トモコヴォイス会報誌vol.57
「飼い主と動物」
ー チャが糖尿病になった ー
私の愛猫二匹、チャとブー
人懐こいオス猫のチャ、
とてもシャイで人見知りをするメス猫のブー。
兄妹で性格は正反対。
ロサンゼルスの保険所(シェルター)から
生後三週間で引き取り、十四年の付き合いになる。
私と一緒にアメリカから日本へ飛行機に乗ってやってきて、
この二月で十年となる。
日本に来て、餌をあげる人間がふえ、日本の生活、人にも慣れて
体重も七キロまで増えていってしまった。
今まで二匹といっしょに寝ていたのに息子が生まれてからは
悪いと思いながらも、寝室に入れないようにした。
赤ん坊の世話に私が忙しく、今までよりも二匹と距離が
できたように私は感じていた。
でもチャは息子が耳を引っ張ったり、叩いたりしても
されるがまま。
息子がすることを受け入れたまま息子が泣くと
近くに寄り添うようになっていた。
ブーは相変わらず、マイペースで大泣きすると
ささっとあっちへいってしまうけど。
息子も「チャとブーがいるよ」というと、
泣いてぐずってもそちらを向く。
餌もやりたがるし、自分がされるように
チャの口をふいてあげたりもする。
私は、チャとブーが息子を受け入れてくれたことに感謝し、
二匹に私が変わらず大切な存在だと思っていることを
感じてもらいたいと思っていた。
そんな矢先にチャが急にやせていったので
病院で診てもらった。
なんと糖尿病ということがわかった。
チャが食べ物に執着し、ガツガツしていて
水もたくさん飲みトイレもしょっちゅう行って
いたのはそのせいだったのだ。
そして一月からチャの通院、朝、晩の毎日二回の
インスリン注射がはじまった。
自分の注射の時ですら針が刺さるところを見たくない。
あの先っぽがじっくりと刺さっていくのをみるなんて、
ひぇ~こわいこわいって思ってしまう私が、
チャのためにはと、心を冷静にし集中して
落ち着きながら注射しているのだ。
はじめて入院することになり、ケージごと、チャを病院に預けてきた
帰り道、私はあらためて、チャの人生が幸せだっただろうか?と思った。
私はチャがいてくれて、心が休まり、励まされ、温かい気持ちになる、
そんな時間を過ごすことができた。
アメリカで一人で暮らしていた自分がやってこれたのもこのチャと
ブーのおかげなのだ。
人間の心がわかるように、動物は寄り添ってくれる。
飼い主と、動物、人間同士にはないコミュニケーションがある。
チャにありがとうの気持ちになり目に涙があふれてきた。
帰ってくると一人(一匹)ブーが待っていた。
いつもと違うのがわかっているのだろうなぁ。
チャとブーは、ケンカのするけど、やっぱり仲良しだ。
私にくっついてくる。
私は、ブーにチャのことを話し、ブーによろしく頼むと言った。
先日、またチャをケージで病院に連れていくとき、
道の向こうから柴犬とおじいさんがやってきた。
みるからにその柴犬は老犬だった。
頭が大きく見えるのはきっと身体が小さくなったためだろう、
小さい目は下ばかり見ている。
少しヨタヨタと歩くその可愛らしい犬の姿とおじいさんが
とても良かった。
おじいさんも私に気付いて
「それ犬?」
と話かけてきた。
「いいえ、猫です。
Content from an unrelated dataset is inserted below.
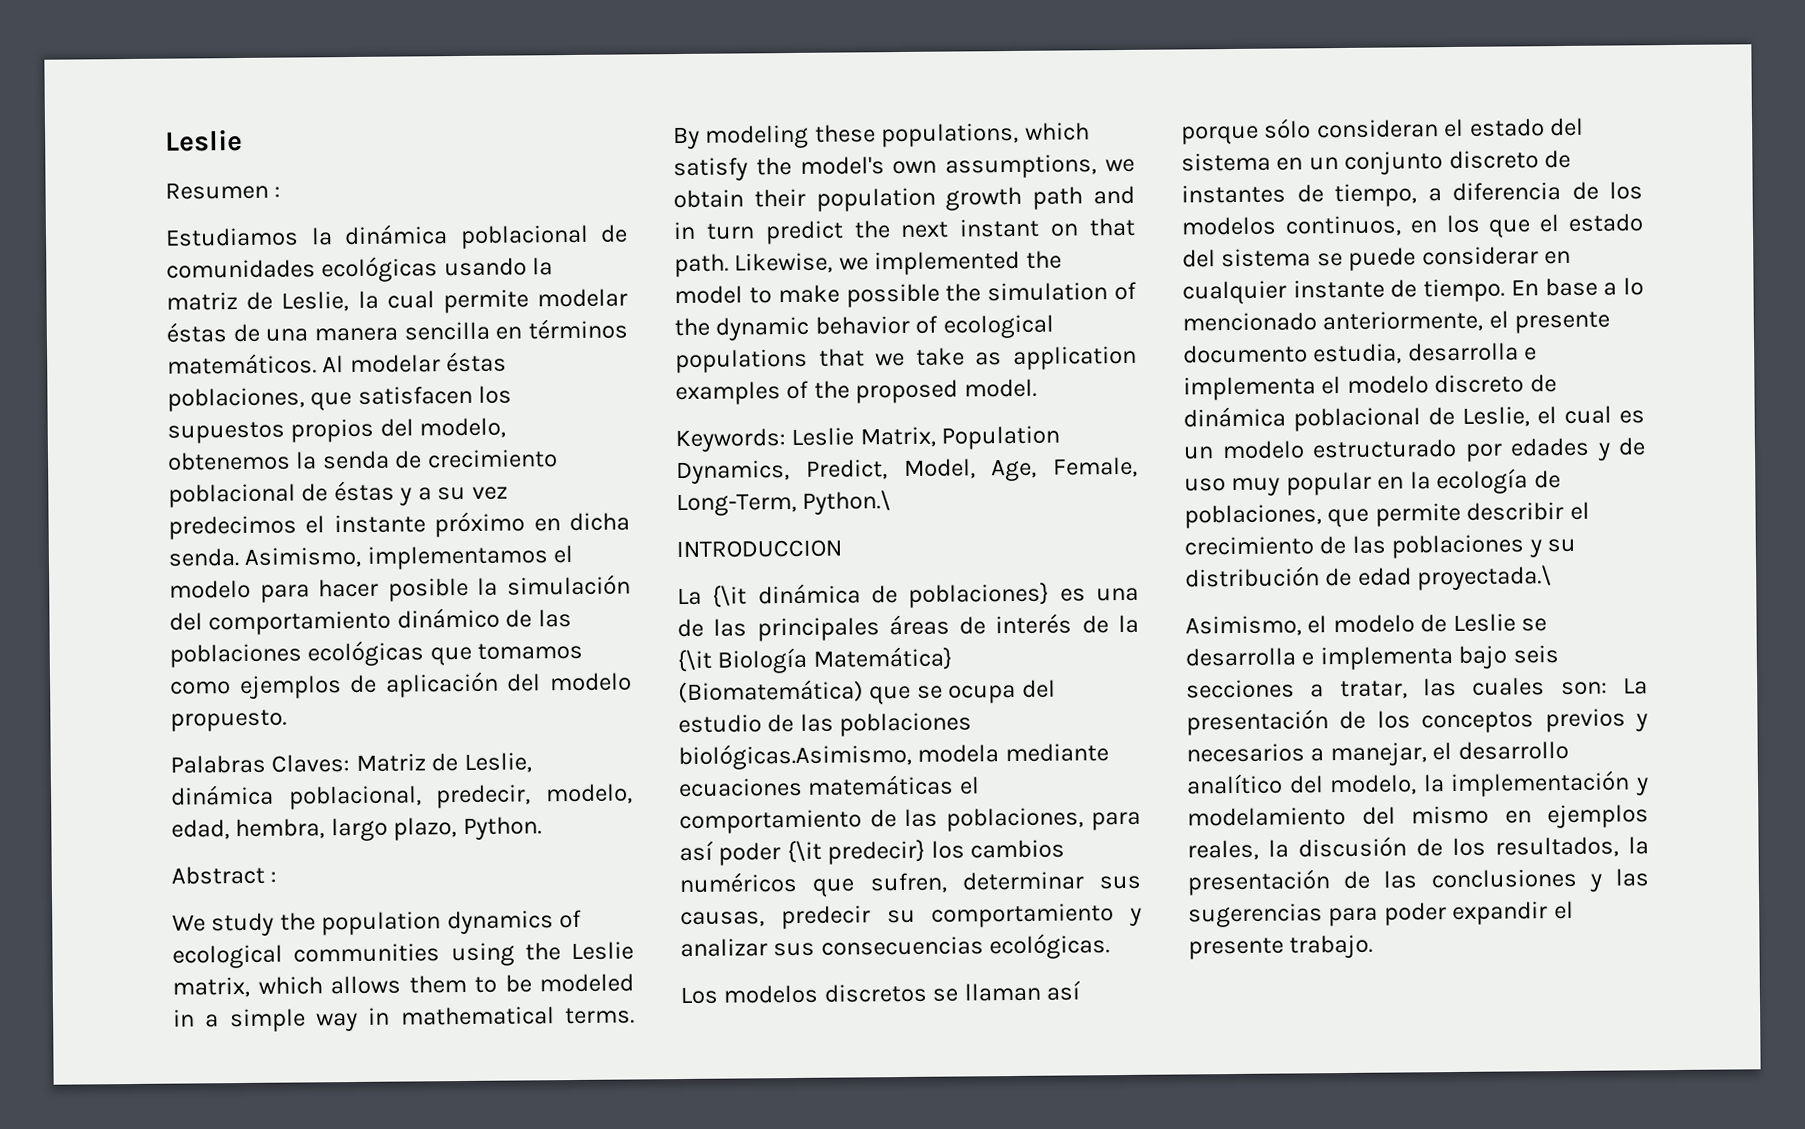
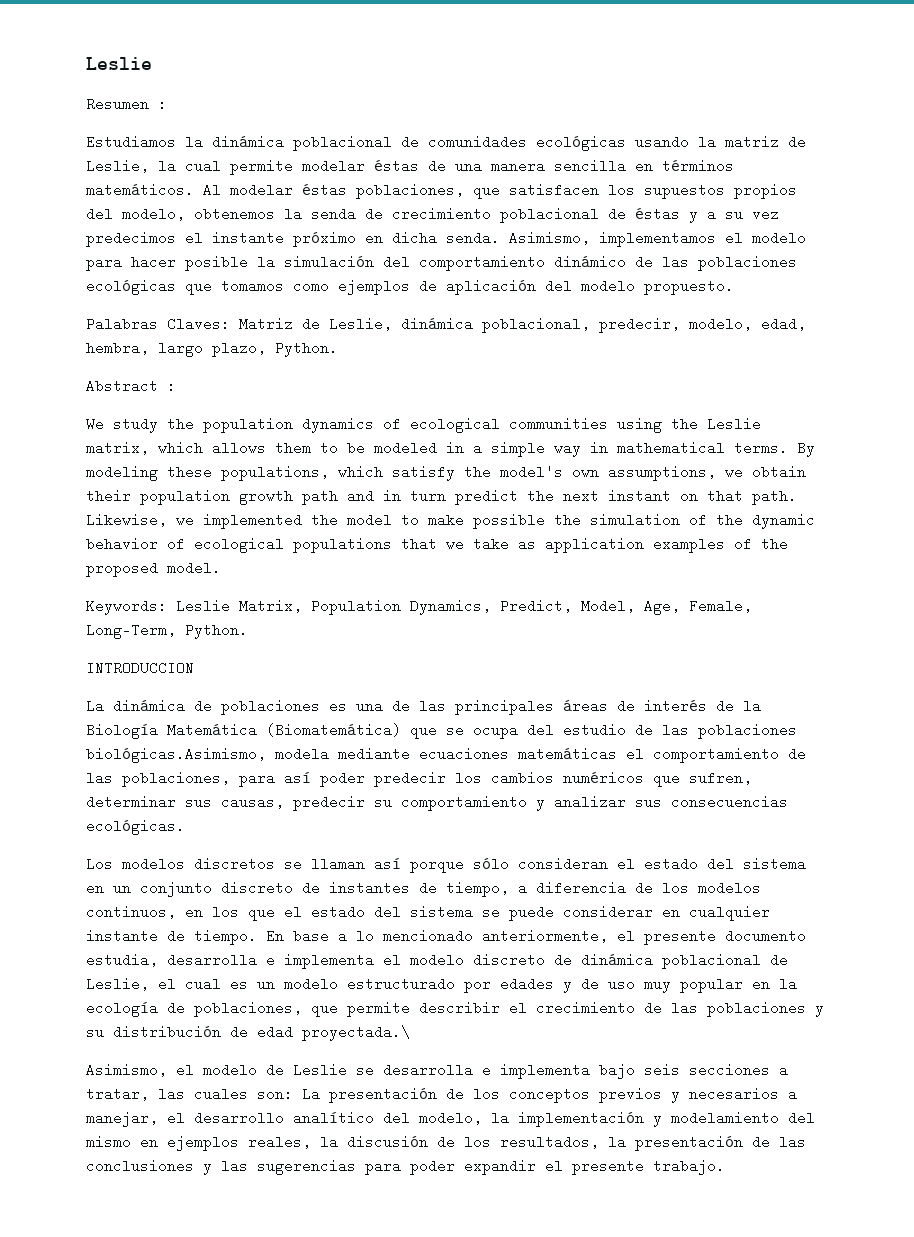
[802,490,892,515] Python.\ -> [185,623,248,639] Python.
[712,585,748,608] {\it -> (104, 706) none
[908,582,1050,608] poblaciones} -> [221,699,320,715] poblaciones
[677,646,952,674] {\it Biología Matemática} -> [86,723,257,739] Biología Matemática
[786,839,926,865] {\it predecir} -> [374,771,446,787] predecir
これから病院に行くんです。
うちのは十四歳なんですけど、可愛い犬ですね~
何歳ですか?」
と聞いたら、
「十六歳だけど、まだまだトイレ行きたい時にちゃんと
教えるんだよ~ だから一日三回もこうやって散歩してるんだ」
と笑顔で嬉しそうに話してくれた。
飼い主と動物の大切に思い、思われている絆を感じた。
いい二人(人と一匹)に会えて嬉しかった。
さぁ、チャ、良くなるんだぞぉと
ケージから私を見ているチャに言った。